Une matière fascinante née de l’uranium
L’ouraline est un verre dans lequel a été incorporé de l’uranium, plus précisément de l’oxyde d’uranium, ce qui lui confère cette teinte si particulière, oscillant entre le vert tendre et le jaune lumineux. Sous lumière ultraviolette, la matière révèle toute sa magie : elle devient fluorescente d’un vert éclatant presque irréel.
Son nom, apparu bien plus tard, provient probablement des monts Oural, où se trouvaient d’importants gisements d’uranium au XIXᵉ siècle. Le terme « ouraline » n’est pourtant jamais mentionné dans les catalogues d’époque : il s’agit d’une appellation moderne.
De par la présence d’uranium, l’ouraline est légèrement radioactive. Cependant, les taux sont extrêmement faibles et ne présentent aucun danger pour la santé dans un usage domestique ou de collection.
L’âge d’or industriel de l’ouraline
Le XIXᵉ siècle, porté par l’essor industriel et les innovations techniques, constitue l’âge d’or de l’ouraline. Son développement est notamment lié à Josef Riedel, verrier de Bohême dans les années 1830, qui perfectionne l’incorporation de sels d’uranium dans la pâte de verre.
Très rapidement, les grandes maisons verrières adoptent ce procédé. On retrouve des pièces en ouraline dans les productions de la cristallerie de Choisy-le-Roi, de Baccarat ou encore de Saint Louis. Services de table, carafes, verres, objets décoratifs : l’ouraline devient un matériau à la mode, symbole de modernité et d’innovation technique.
Pour autant, les catalogues de l’époque n’emploient jamais le terme « ouraline ». La couleur est décrite, parfois vantée, mais la présence d’uranium reste discrète, presque implicite.
L’ouraline et l’univers de l’absinthe
À la fin du XIXᵉ siècle, cette mode touche naturellement les objets liés à l’univers de l’absinthe. Et quoi de plus approprié qu’un verre vert lumineux pour sublimer la « fée verte » ?

Verres, carafes, pots à cuillères adoptent cette teinte singulière. Certaines carafes publicitaires, spécialité de la verrerie Legras, présentent des décors caractéristiques que l’on retrouve également sur des pièces en ouraline. Ces carafes, véritables porte-étendards des marques, trônaient sur les tables de bistrots, attirant le regard autant que la soif.
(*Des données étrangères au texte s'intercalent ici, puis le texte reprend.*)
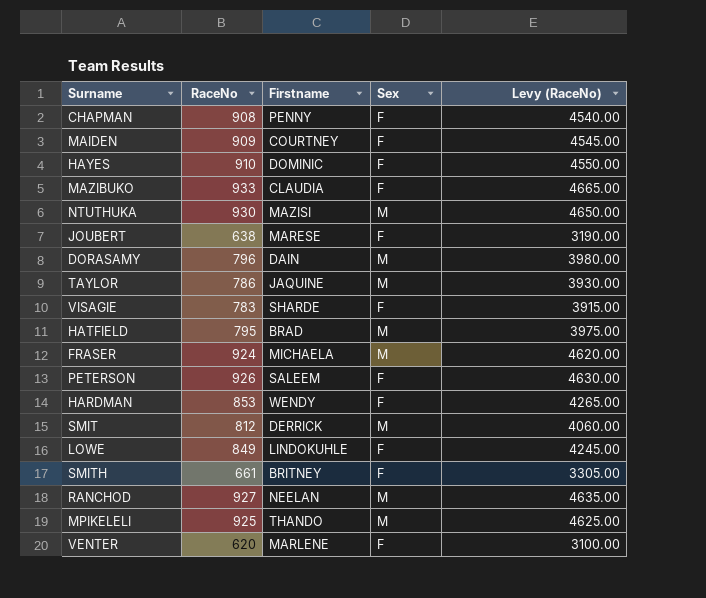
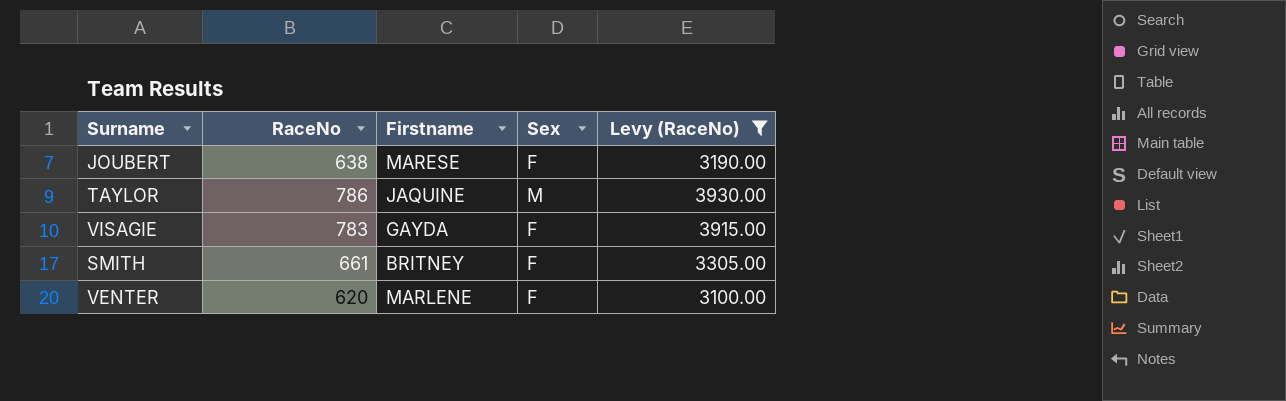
filter: none -> Levy (RaceNo) <= 3930.00
VISAGIE | Firstname: SHARDE -> GAYDA

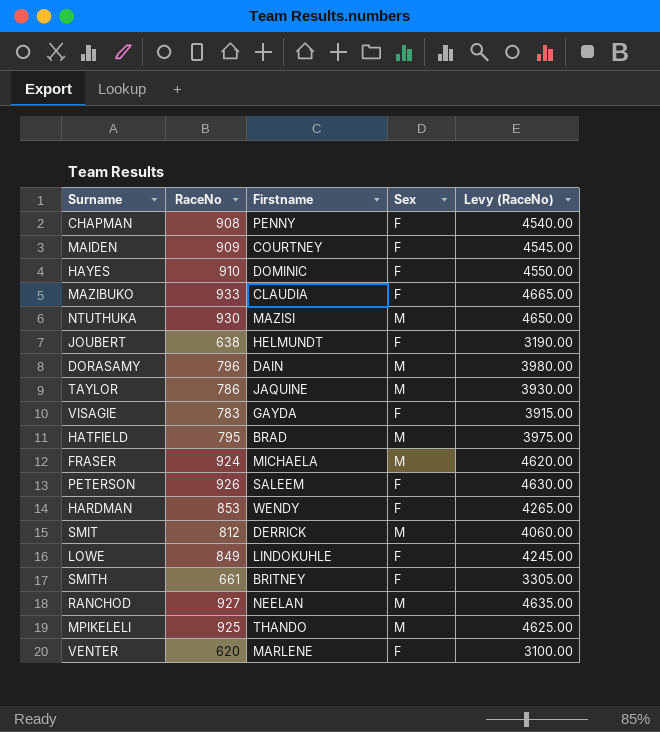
filter: Levy (RaceNo) <= 3930.00 -> none
JOUBERT | Firstname: MARESE -> HELMUNDT

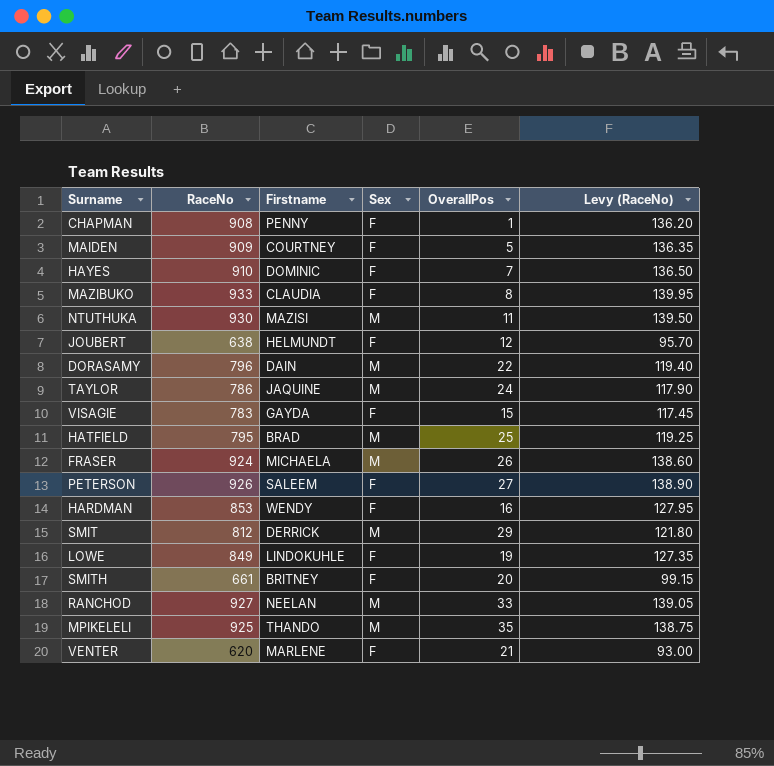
column OverallPos | position: none -> 5
column Levy (RaceNo) | formula: [RaceNo] * 5 -> [RaceNo] * 0.15

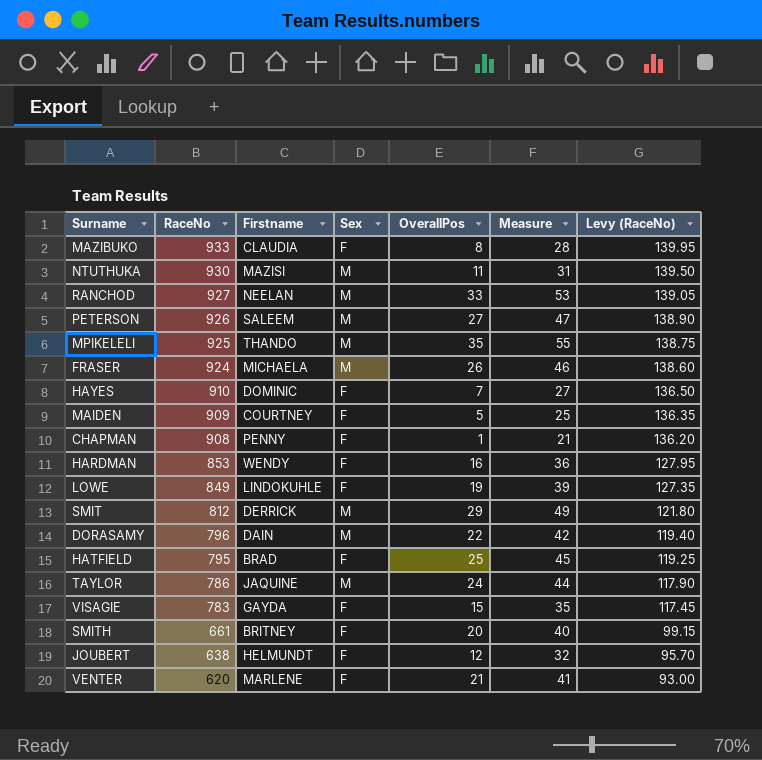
row order: none -> RaceNo descending
column Measure | formula: none -> [OverallPos] + 20
PETERSON | Sex: F -> M
HATFIELD | Sex: M -> F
Il est toutefois difficile de retrouver des sources précises attestant explicitement de l’usage de l’ouraline pour les articles destinés aux limonadiers. Les archives restent lacunaires. Pourtant, les pièces existent et leur association avec l’absinthe ne relève pas du mythe.

Entre science, mystère et imaginaire
L’association entre l’absinthe et l’ouraline nourrit depuis longtemps un certain fantasme. D’un côté, une boisson enivrante, controversée et finalement interdite. De l’autre, un verre contenant de l’uranium, révélant sous lumière ultraviolette une fluorescence presque surnaturelle.
L’alchimie des deux incarne parfaitement l’esprit de la fin du XIXᵉ siècle : fascination pour le progrès scientifique, goût pour l’innovation industrielle, attrait pour l’étrange et le mystérieux.
L’ouraline entretient encore aujourd’hui ce mystère. Les catalogues du XIXᵉ siècle ne mentionnent jamais explicitement l’existence de verres, carafes ou pots à cuillères en ouraline… et pourtant, ces objets sont bien là, témoins silencieux d’une époque où la science, l’art et le commerce se mêlaient sans retenue.
Boire l’absinthe dans un verre en ouraline, c’est ainsi renouer avec une esthétique singulière : celle d’un monde oscillant entre modernité triomphante et poésie verte.